● **Problem statement**
Reproduce each record exactly. The pictures should be skipped.

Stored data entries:
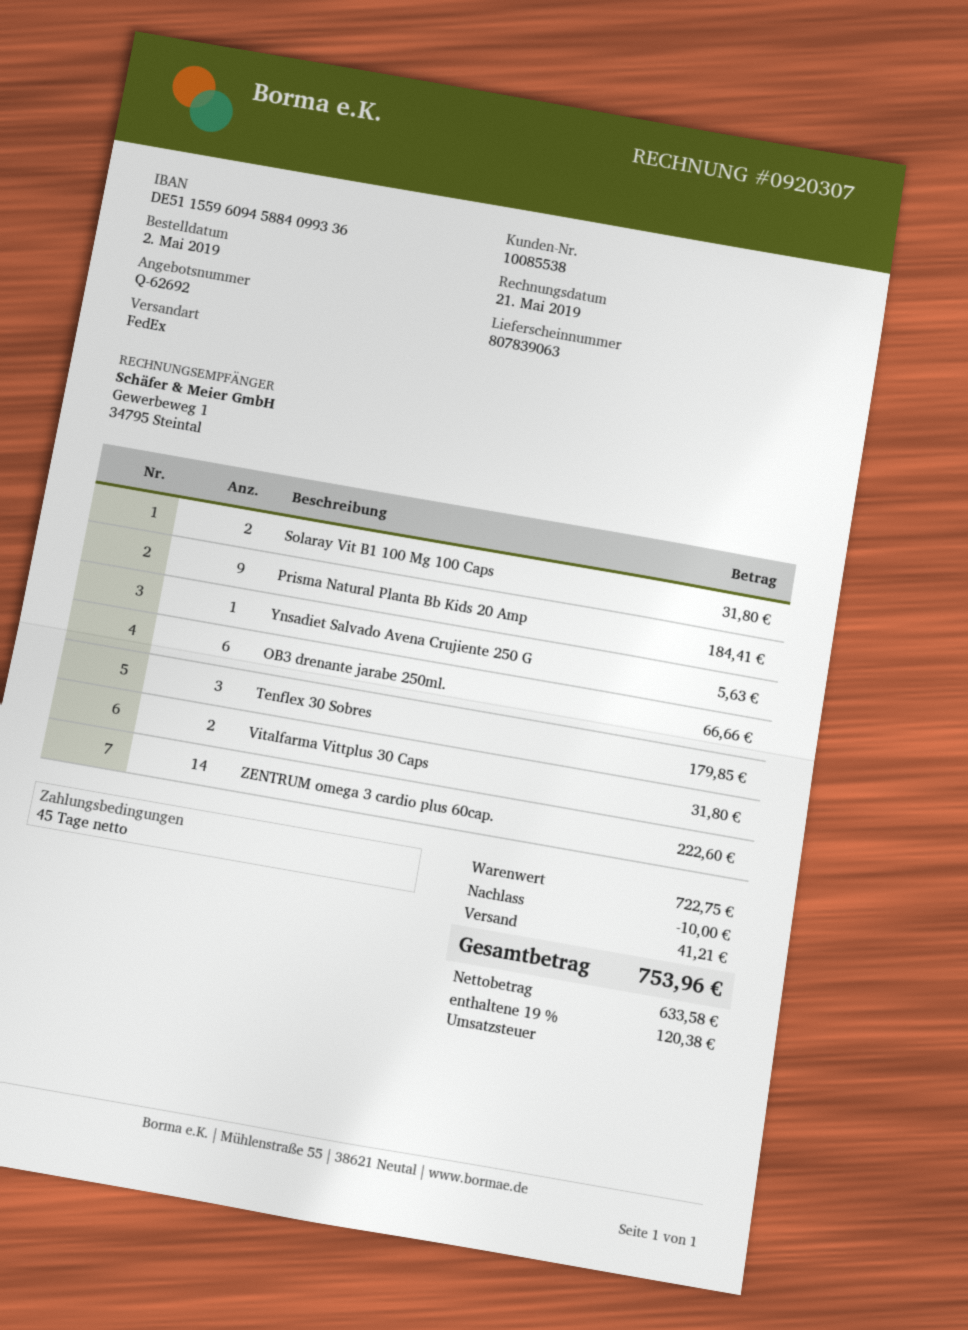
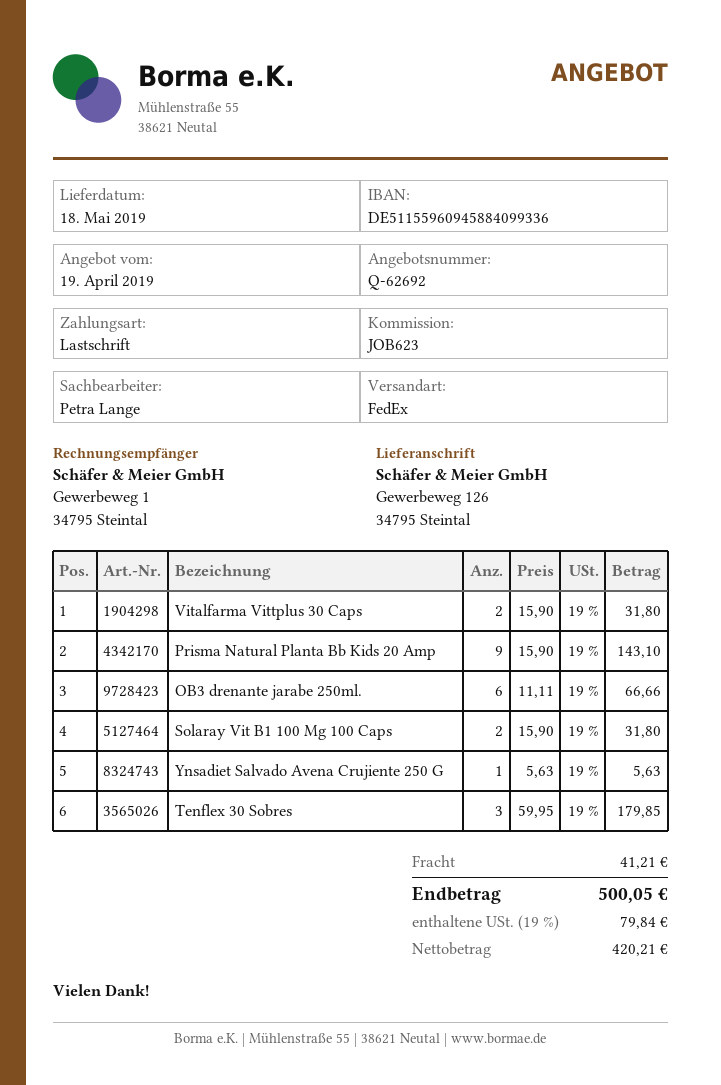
Prisma Natural Planta Bb Kids 20 Amp: 9 for 184.41 -> 9 for 143.10
ZENTRUM omega 3 cardio plus 60cap.: 14 for 222.60 -> none
discount: 10.00 -> none
net: 633.58 -> 420.21
tax: 19% = 120.38 -> 19% = 79.84
total: 753.96 -> 500.05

● **Answer to this problem**
Prisma Natural Planta Bb Kids 20 Amp: 9 for 184.41 -> 9 for 143.10
ZENTRUM omega 3 cardio plus 60cap.: 14 for 222.60 -> none
discount: 10.00 -> none
net: 633.58 -> 420.21
tax: 19% = 120.38 -> 19% = 79.84
total: 753.96 -> 500.05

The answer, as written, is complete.